*** SOURCE MATERIAL

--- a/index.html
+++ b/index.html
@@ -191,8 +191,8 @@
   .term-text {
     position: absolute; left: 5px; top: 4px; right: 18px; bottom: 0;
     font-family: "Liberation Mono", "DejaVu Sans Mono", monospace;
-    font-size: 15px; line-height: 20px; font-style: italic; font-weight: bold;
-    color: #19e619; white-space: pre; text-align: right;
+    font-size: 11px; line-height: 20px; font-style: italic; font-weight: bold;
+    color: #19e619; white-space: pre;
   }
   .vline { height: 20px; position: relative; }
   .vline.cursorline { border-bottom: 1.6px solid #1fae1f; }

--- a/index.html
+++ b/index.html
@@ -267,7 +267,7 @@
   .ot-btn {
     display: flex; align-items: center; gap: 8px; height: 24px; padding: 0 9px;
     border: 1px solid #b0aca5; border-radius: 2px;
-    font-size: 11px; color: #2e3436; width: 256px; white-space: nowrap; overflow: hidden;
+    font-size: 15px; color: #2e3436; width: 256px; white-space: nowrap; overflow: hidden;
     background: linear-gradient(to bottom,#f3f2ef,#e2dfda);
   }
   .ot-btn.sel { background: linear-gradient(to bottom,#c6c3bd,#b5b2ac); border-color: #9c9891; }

******

== EXERCISE BRIEF ==
Only lines containing the string "gradient" belong in the answer; find them in the data above and copy them.

== EXERCISE RESPONSE ==
     background: linear-gradient(to bottom,#f3f2ef,#e2dfda);
   .ot-btn.sel { background: linear-gradient(to bottom,#c6c3bd,#b5b2ac); border-color: #9c9891; }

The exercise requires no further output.